Every line below that holds the word "href" counts once; please tally them and give only the total.

========================

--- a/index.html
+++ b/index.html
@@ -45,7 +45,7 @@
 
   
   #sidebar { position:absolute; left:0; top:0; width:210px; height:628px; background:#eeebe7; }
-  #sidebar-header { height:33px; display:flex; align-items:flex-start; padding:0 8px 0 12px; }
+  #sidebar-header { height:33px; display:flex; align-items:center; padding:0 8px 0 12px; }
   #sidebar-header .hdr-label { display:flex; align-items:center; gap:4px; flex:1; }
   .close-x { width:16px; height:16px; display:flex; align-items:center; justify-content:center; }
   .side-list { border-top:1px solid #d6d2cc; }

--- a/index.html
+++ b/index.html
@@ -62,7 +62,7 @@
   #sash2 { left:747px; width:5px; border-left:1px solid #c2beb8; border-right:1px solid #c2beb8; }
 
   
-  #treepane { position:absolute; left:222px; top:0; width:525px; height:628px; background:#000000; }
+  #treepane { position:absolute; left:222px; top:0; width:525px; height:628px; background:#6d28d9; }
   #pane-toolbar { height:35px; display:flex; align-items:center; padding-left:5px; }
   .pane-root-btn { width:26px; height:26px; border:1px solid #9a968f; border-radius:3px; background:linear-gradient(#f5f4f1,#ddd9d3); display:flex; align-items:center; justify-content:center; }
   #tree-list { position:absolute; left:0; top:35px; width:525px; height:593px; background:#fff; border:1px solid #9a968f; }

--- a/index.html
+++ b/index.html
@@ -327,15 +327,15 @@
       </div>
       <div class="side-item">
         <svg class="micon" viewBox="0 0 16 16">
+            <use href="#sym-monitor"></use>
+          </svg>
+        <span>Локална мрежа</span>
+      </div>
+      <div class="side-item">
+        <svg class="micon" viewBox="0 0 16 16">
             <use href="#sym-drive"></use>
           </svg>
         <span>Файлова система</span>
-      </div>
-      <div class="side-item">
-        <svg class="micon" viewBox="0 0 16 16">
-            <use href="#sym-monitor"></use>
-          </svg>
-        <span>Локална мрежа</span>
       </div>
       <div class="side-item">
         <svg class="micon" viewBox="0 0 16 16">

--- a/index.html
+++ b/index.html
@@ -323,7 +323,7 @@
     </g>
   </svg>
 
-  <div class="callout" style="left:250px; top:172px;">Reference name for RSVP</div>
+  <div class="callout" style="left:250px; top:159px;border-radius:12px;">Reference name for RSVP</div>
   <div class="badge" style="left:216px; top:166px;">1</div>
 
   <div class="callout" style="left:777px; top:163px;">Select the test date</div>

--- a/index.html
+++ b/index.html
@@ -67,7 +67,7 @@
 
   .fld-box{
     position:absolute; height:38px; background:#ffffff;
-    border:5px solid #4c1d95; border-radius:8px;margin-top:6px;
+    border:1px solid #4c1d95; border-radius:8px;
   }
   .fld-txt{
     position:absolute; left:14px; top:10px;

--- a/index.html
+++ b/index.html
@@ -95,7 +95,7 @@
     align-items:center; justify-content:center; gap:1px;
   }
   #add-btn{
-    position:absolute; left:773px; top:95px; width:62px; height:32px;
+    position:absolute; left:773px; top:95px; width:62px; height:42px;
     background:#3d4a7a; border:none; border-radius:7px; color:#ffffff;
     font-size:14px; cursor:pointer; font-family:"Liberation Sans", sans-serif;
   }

========================

### Task output
3